I have been thinking about security a lot lately. I would like to say that I truly place my trust in God my Father and nothing else matters. I completely trust in God's will. He knows my heart better than I do and as long as I end up with Him in Heaven nothing else matters.
That is easy to say, but do I actually live that?
I recently heard Lino Rulli on Jen Fulwiler's radio show ask the question, "What is it in light of eternity?"
But I really started to ask myself that question. I really want a cute apartment.. but what is it in light of eternity? Well it actually doesn't matter. At all. And I really want cute new clothes... but what is it in light of eternity. Nothing. And the Pioneer Woman's new kitchen line??? Pointless.
What about bigger things? Money- savings for a down payment on a house or a van (that is definitely a life dream right there... I totally love mini vans) or savings for JohnMark's college?
Or even bigger things than that. Like health. And family. Things you take for granted until matters get shakey. Until my mom was diagnosed with breast cancer a few years back I didn't even think about my parents' health.

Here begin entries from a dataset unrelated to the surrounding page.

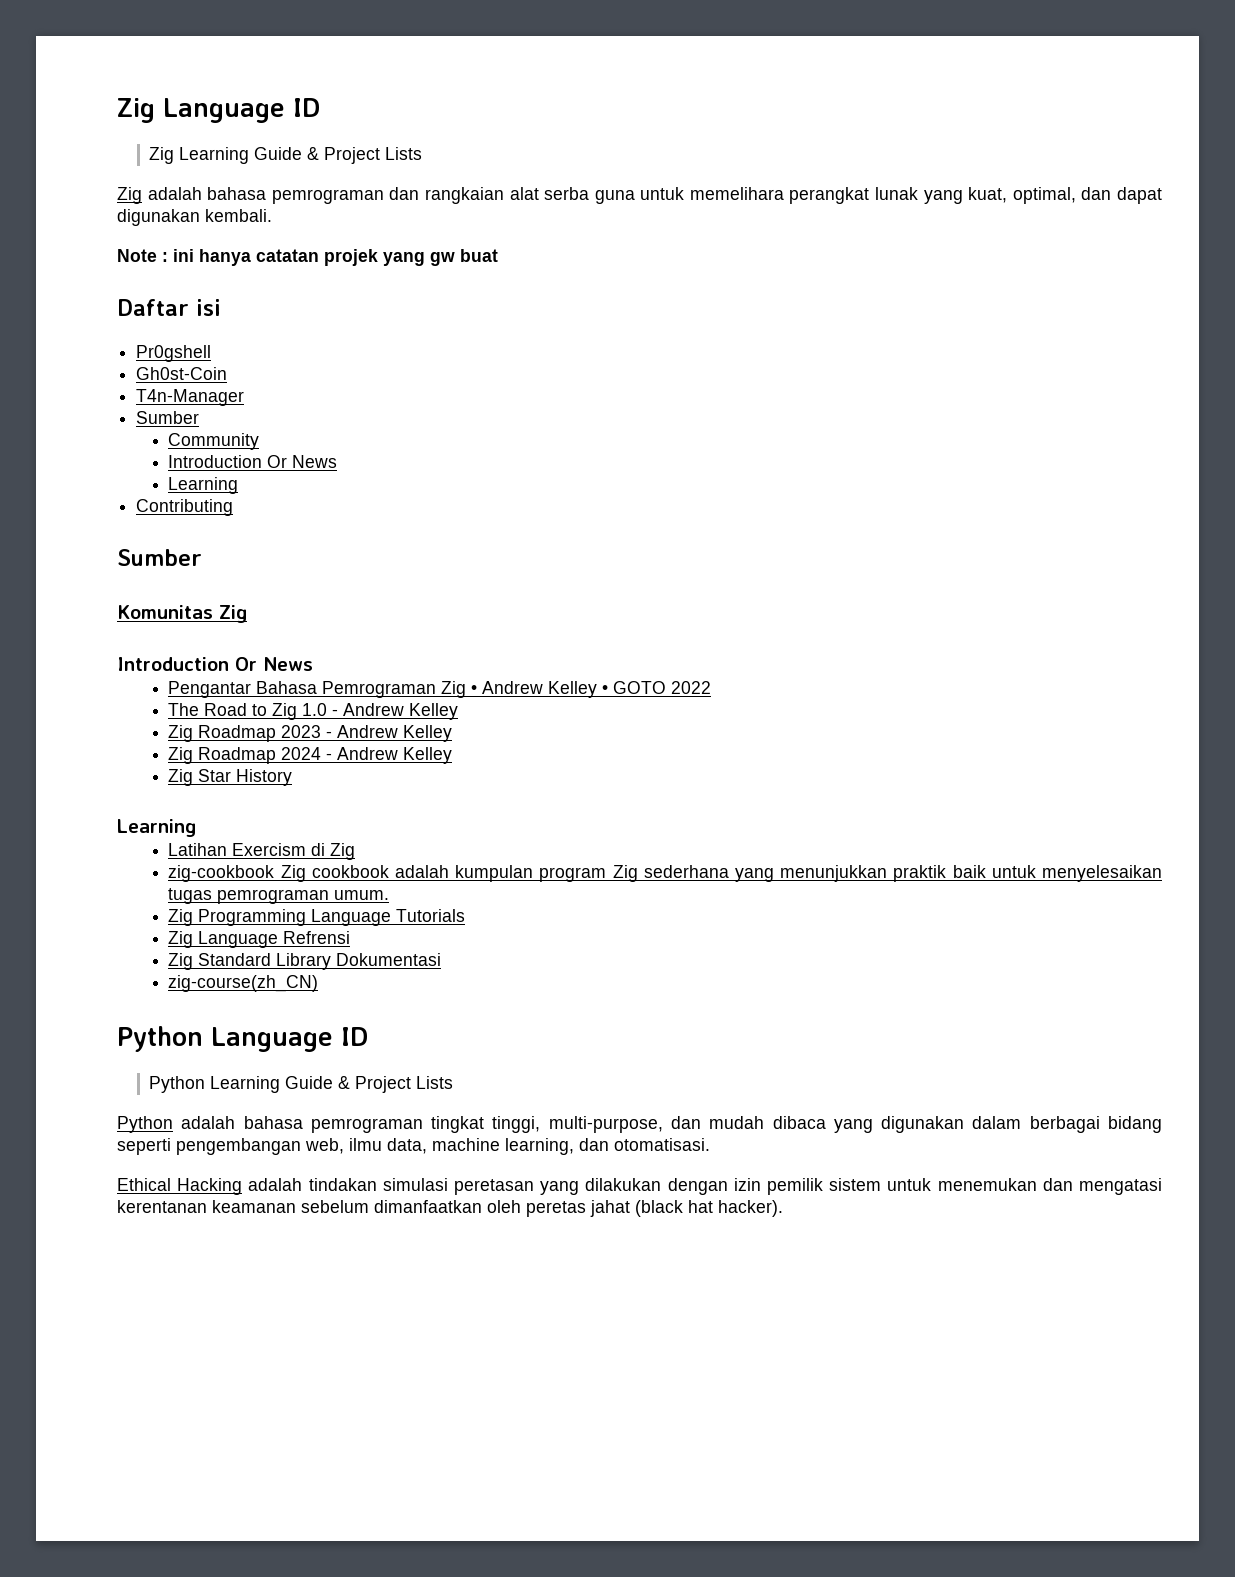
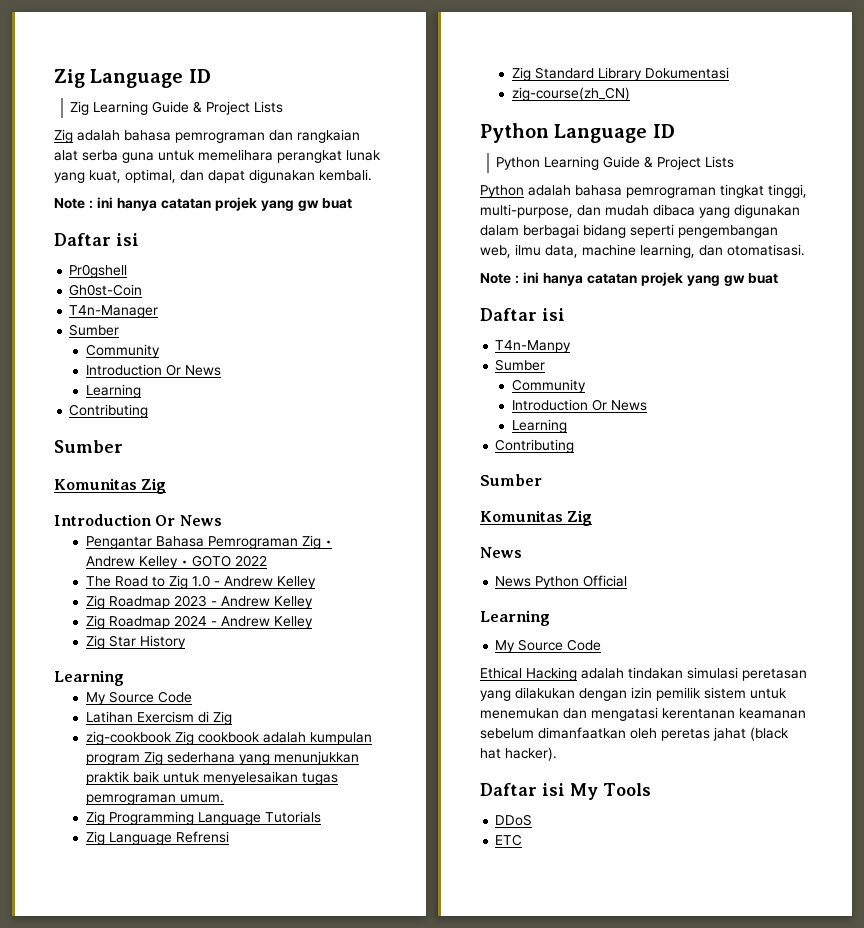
  Zig Star History
  Learning
+ My Source Code
  Python adalah bahasa pemrograman tingkat tinggi, multi-purpose, dan mudah dibaca yang digunakan dalam berbagai bidang seperti pengembangan web, ilmu data, machine learning, dan otomatisasi.
+ Note : ini hanya catatan projek yang gw buat
+ Daftar isi
+ T4n-Manpy
+ Sumber
+ Community
+ Introduction Or News
+ Learning
+ Contributing
+ Sumber
+ Komunitas Zig
+ News
+ News Python Official
+ Learning
+ My Source Code
+ Daftar isi My Tools
+ DDoS
+ ETC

After thinking about this I have realized my security is in a few things. My husband, son, my family, our apartment, my parents' home, food, the ability to be able to talk to my family who live far away, and the ability to travel home to Nebraska. I find comfort in all these things. There are a lot more (and a lot more silly things like the internet and my phone and clothes and money), but those are the biggest. I think I would be okay as long as I had those. I'm not asking for much God, just what I love the most.
What if all those things were gone?
That's what I've been thinking about. And that is what scares me the most. What if I lose those things? Would I still trust in God's will? Even if I lost everything that mattered most to me on this earth?
Then I ask myself that question, "What is it in light of eternity?"
Sure those things bring me temporal comfort, but does it effect my salvation? Too much of my comfort is based on things that won't last. Something I didn't even realize until I started thinking about what if I lost everything. I want my security to truly be in God my Father.
Nothing makes me want to cling to Jesus more than these thoughts. I am so thankful for the gift of my faith. I am thankful I will be able to receive Jesus in the Eucharist tonight. My salvation and the salvation of my loved ones is truly truly the most important. The things of this world are a huge distraction. I am thankful we are missionaries to help spread the most important thing in life. The thing that will effect our eternity.
"Do not love the world or the things in the world. If any one loves the world, love for the Father is not in him. For all that is in the world, the lust of the flesh and the lust of the eyes and the pride of life, is not of the Father but is of the world. And the world passes away, and the lust of it; but he who does the will of God abides for ever." 1 John 2:15-17
Andddd that is the result of me drinking a cup of coffee, being home alone with a baby all day, and thinking about the world ending. That is way deeper than I ever intended this blog to get. My apologies.